━━━ PROVIDED MATERIAL ━━━

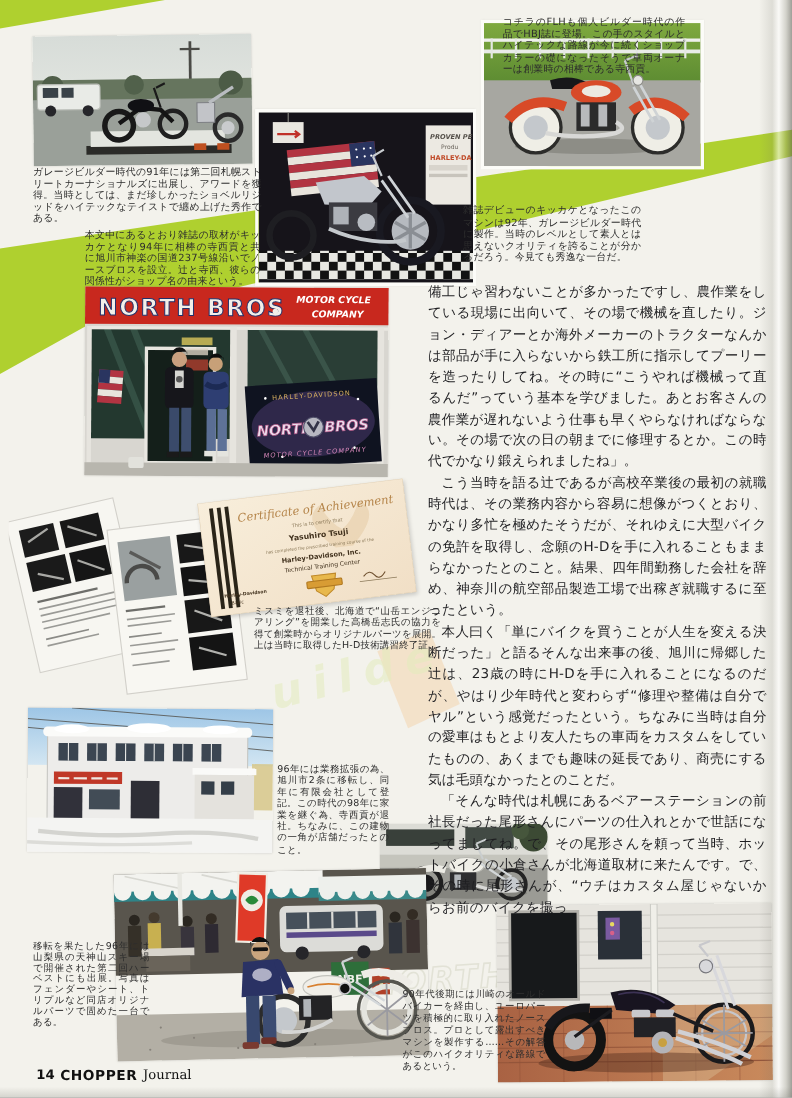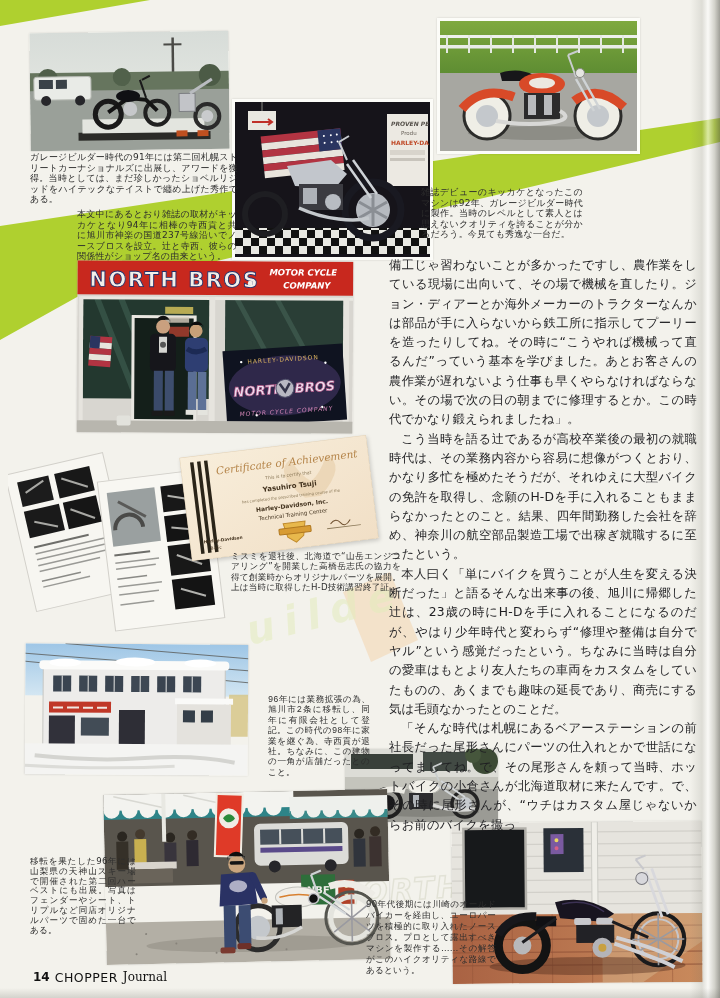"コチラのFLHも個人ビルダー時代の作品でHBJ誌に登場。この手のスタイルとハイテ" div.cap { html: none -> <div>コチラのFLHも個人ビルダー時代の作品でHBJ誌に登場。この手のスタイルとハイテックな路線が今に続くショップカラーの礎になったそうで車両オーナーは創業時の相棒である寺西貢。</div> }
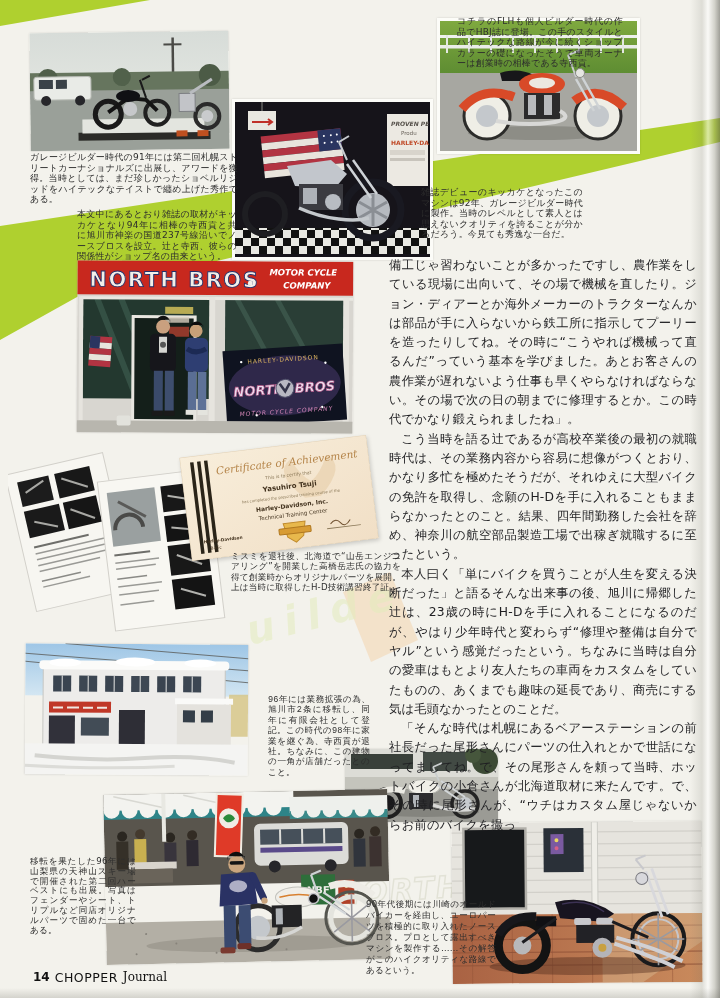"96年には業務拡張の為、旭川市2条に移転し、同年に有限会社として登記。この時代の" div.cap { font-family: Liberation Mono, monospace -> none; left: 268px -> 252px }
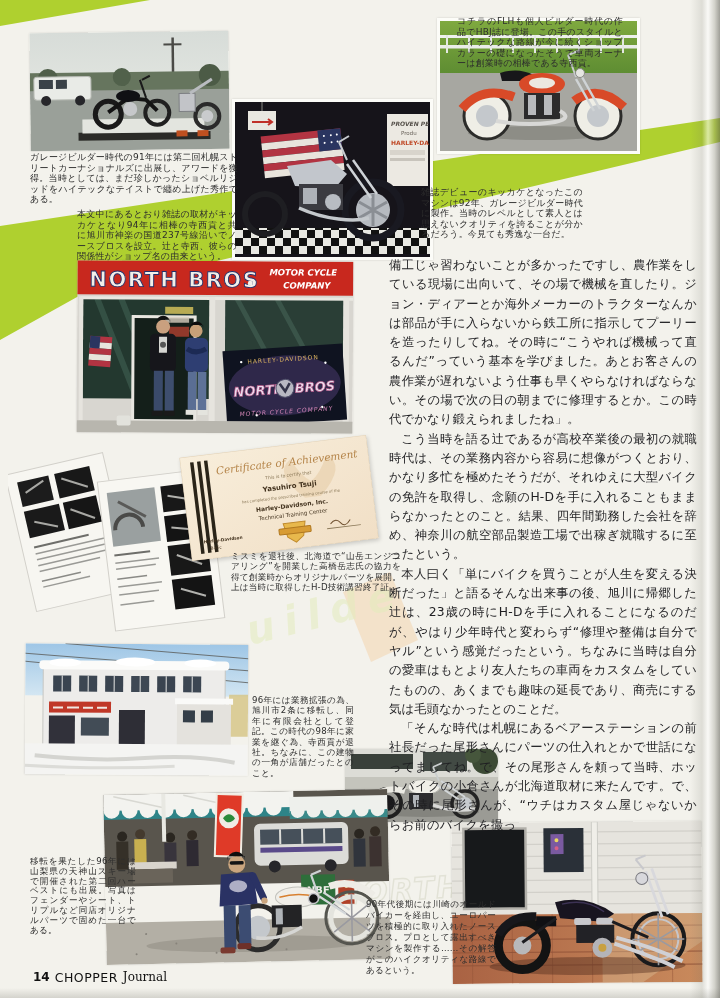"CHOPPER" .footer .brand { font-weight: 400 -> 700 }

━━━
━━━ PROVIDED MATERIAL ━━━

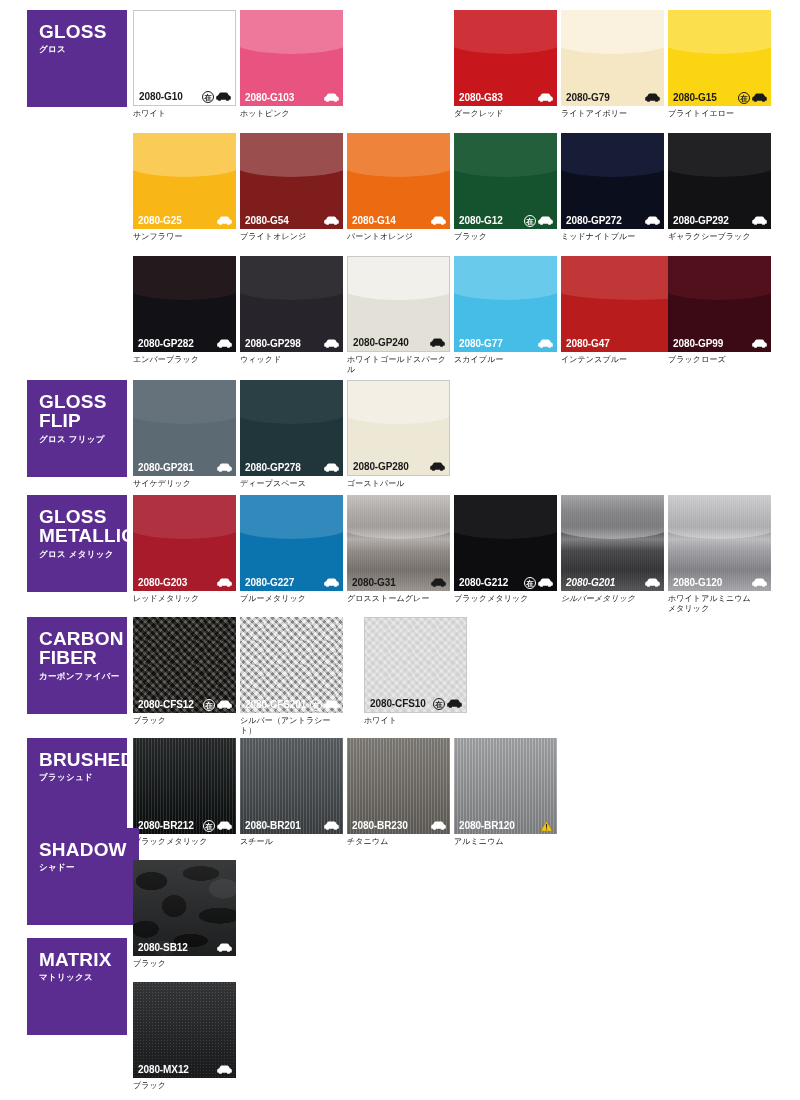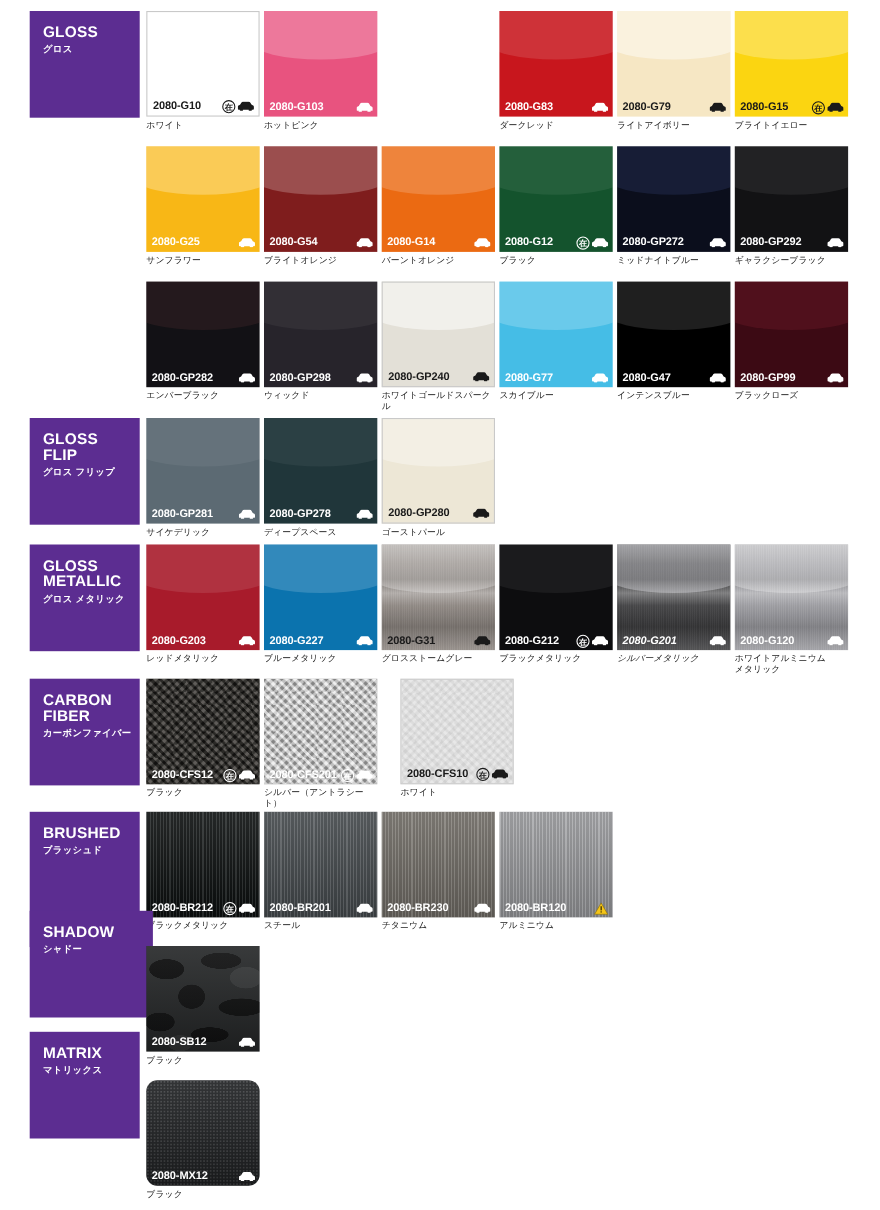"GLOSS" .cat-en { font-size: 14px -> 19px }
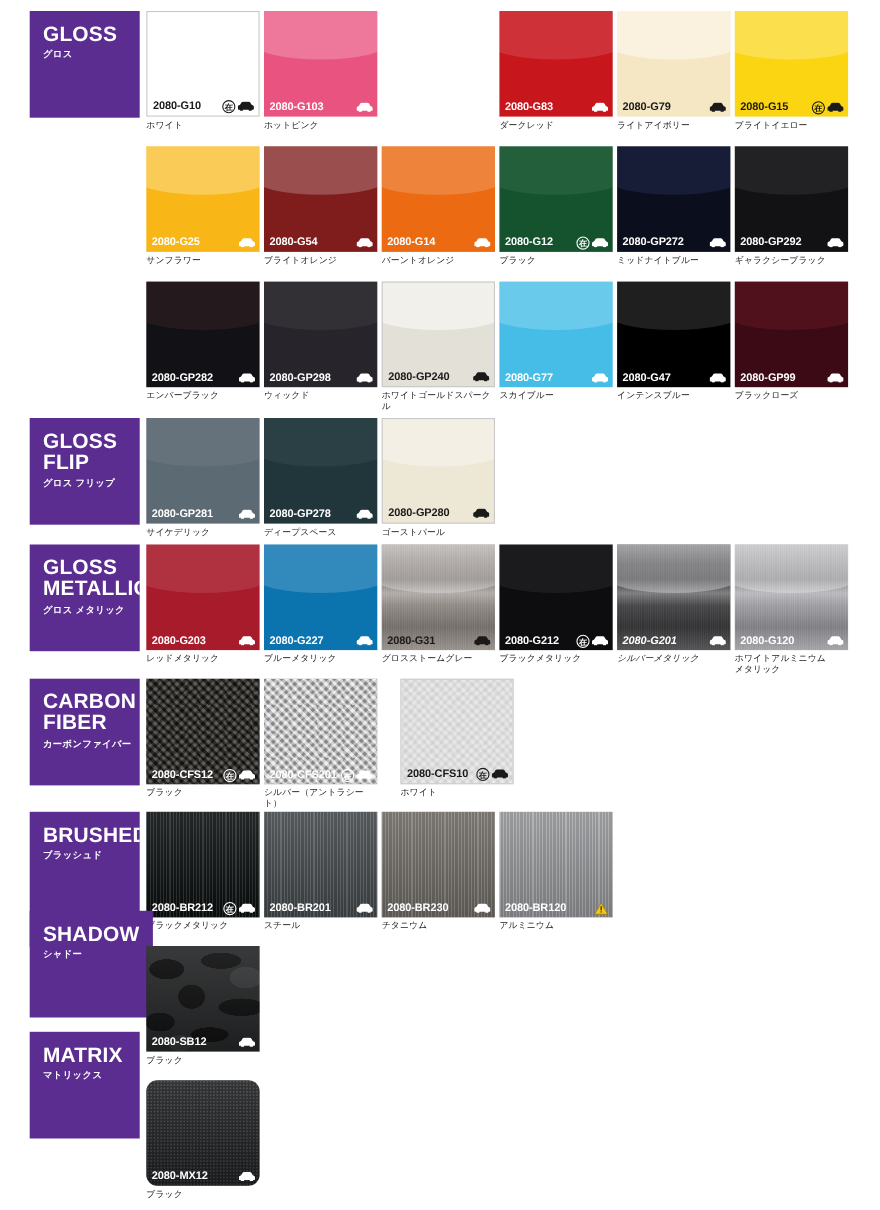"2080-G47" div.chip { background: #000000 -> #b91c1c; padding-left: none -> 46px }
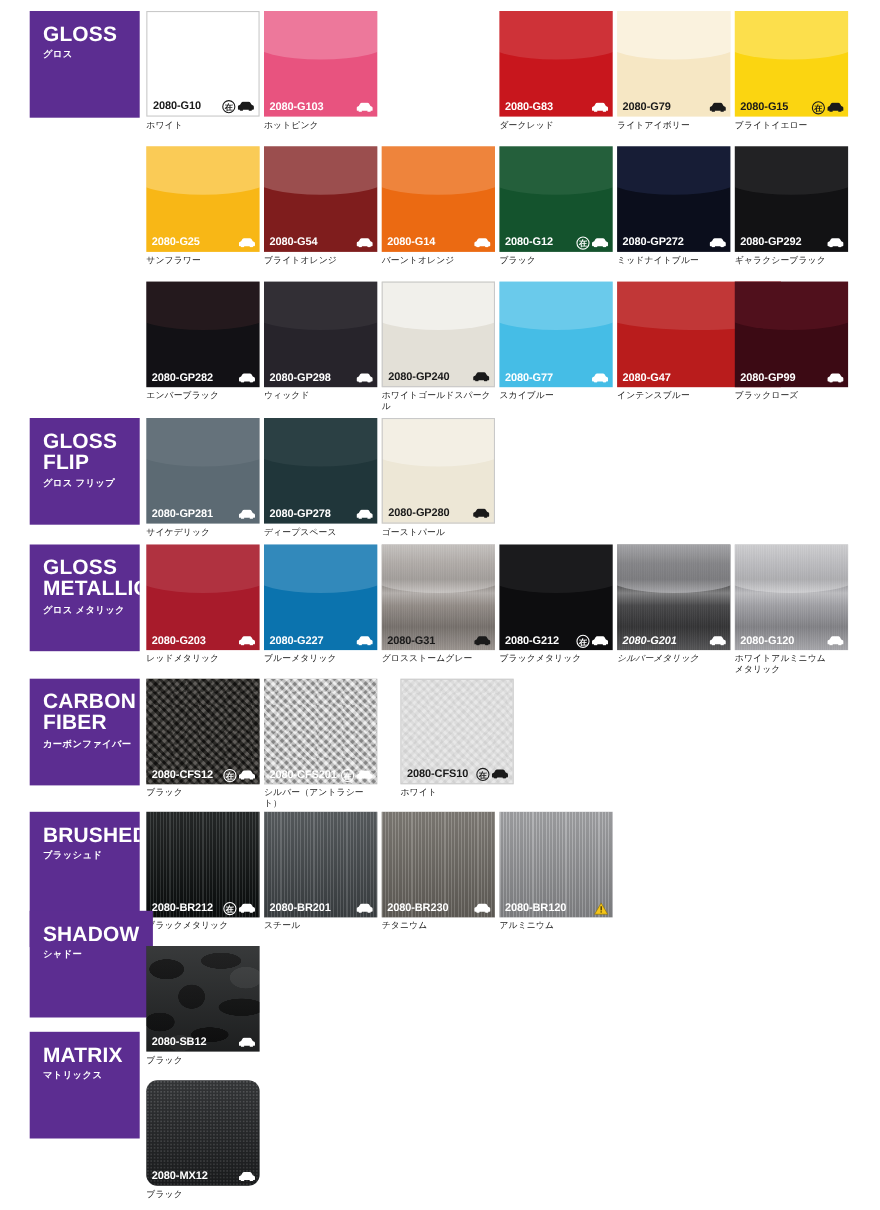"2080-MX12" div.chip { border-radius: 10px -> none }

━━━

Print exactly, with no pictures, the lines above from the one that holds "html: none ->" through the one that holds "font-weight: 400 ->", both of them included.

## TASK SOLUTION
"コチラのFLHも個人ビルダー時代の作品でHBJ誌に登場。この手のスタイルとハイテ" div.cap { html: none -> <div>コチラのFLHも個人ビルダー時代の作品でHBJ誌に登場。この手のスタイルとハイテックな路線が今に続くショップカラーの礎になったそうで車両オーナーは創業時の相棒である寺西貢。</div> }
"96年には業務拡張の為、旭川市2条に移転し、同年に有限会社として登記。この時代の" div.cap { font-family: Liberation Mono, monospace -> none; left: 268px -> 252px }
"CHOPPER" .footer .brand { font-weight: 400 -> 700 }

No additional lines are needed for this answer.